=== Task statement ===
When you repeat the entries below, please keep them exact and leave out the pictures.

Itemized modification records

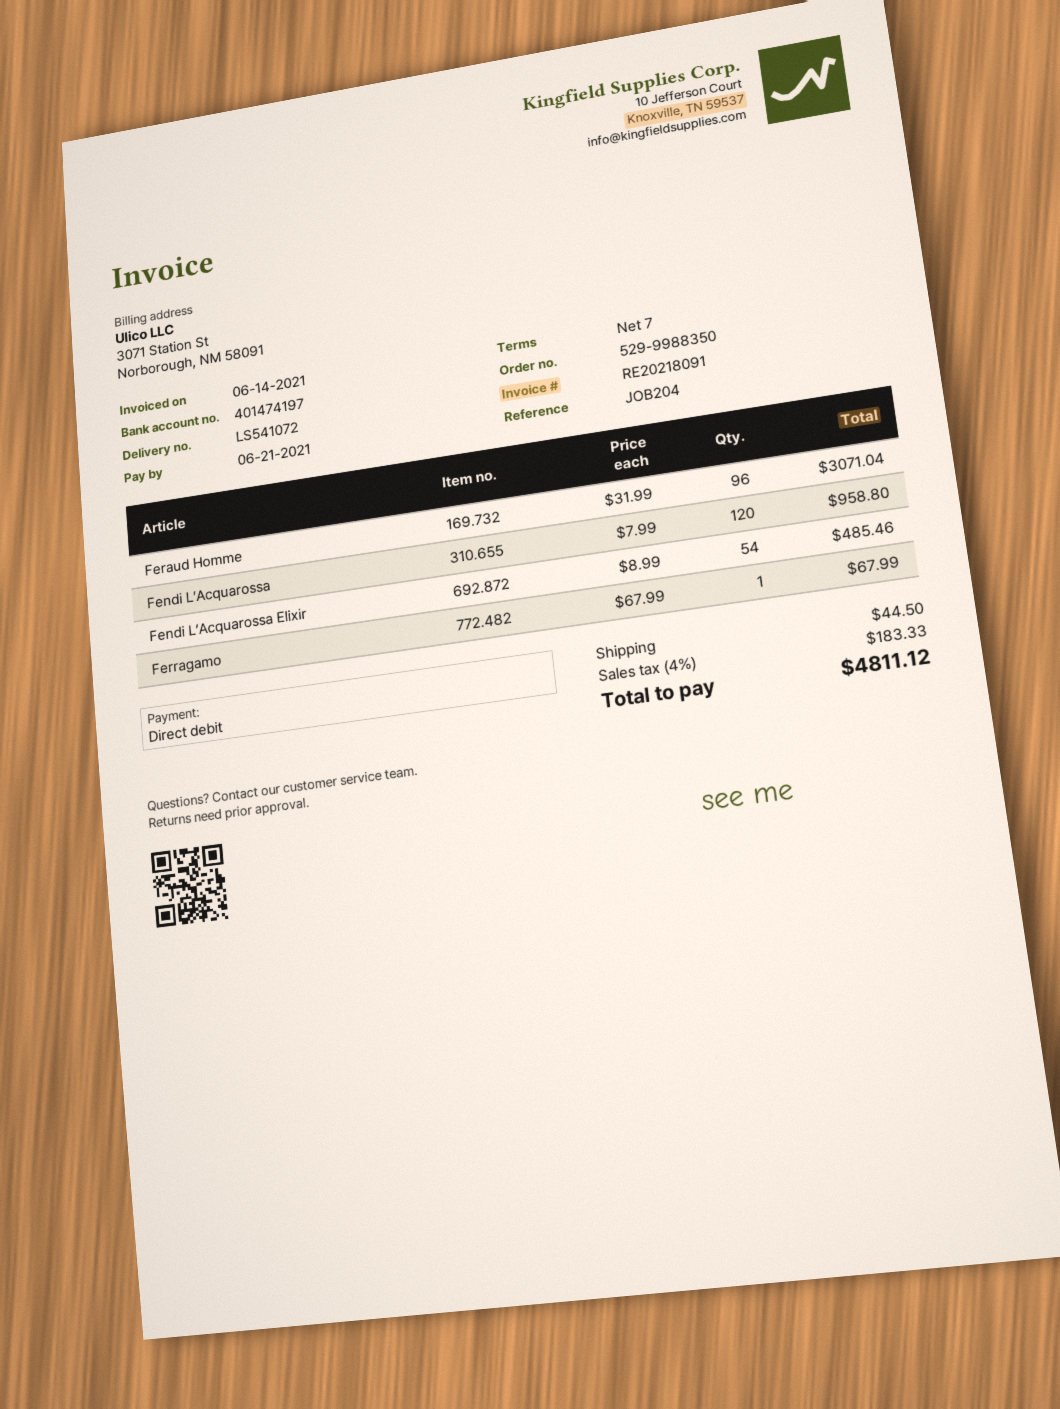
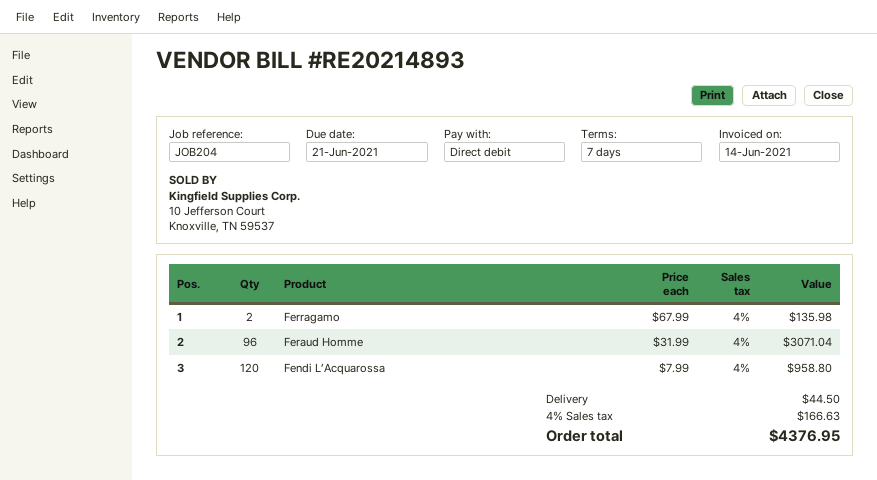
invoice number: RE20218091 -> RE20214893
Fendi L’Acquarossa Elixir: 54 x 8.99 = 485.46 -> none
Ferragamo: 1 x 67.99 = 67.99 -> 2 x 67.99 = 135.98
tax: 4% = 183.33 -> 4% = 166.63
total: 4811.12 -> 4376.95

=== Written answer ===
invoice number: RE20218091 -> RE20214893
Fendi L’Acquarossa Elixir: 54 x 8.99 = 485.46 -> none
Ferragamo: 1 x 67.99 = 67.99 -> 2 x 67.99 = 135.98
tax: 4% = 183.33 -> 4% = 166.63
total: 4811.12 -> 4376.95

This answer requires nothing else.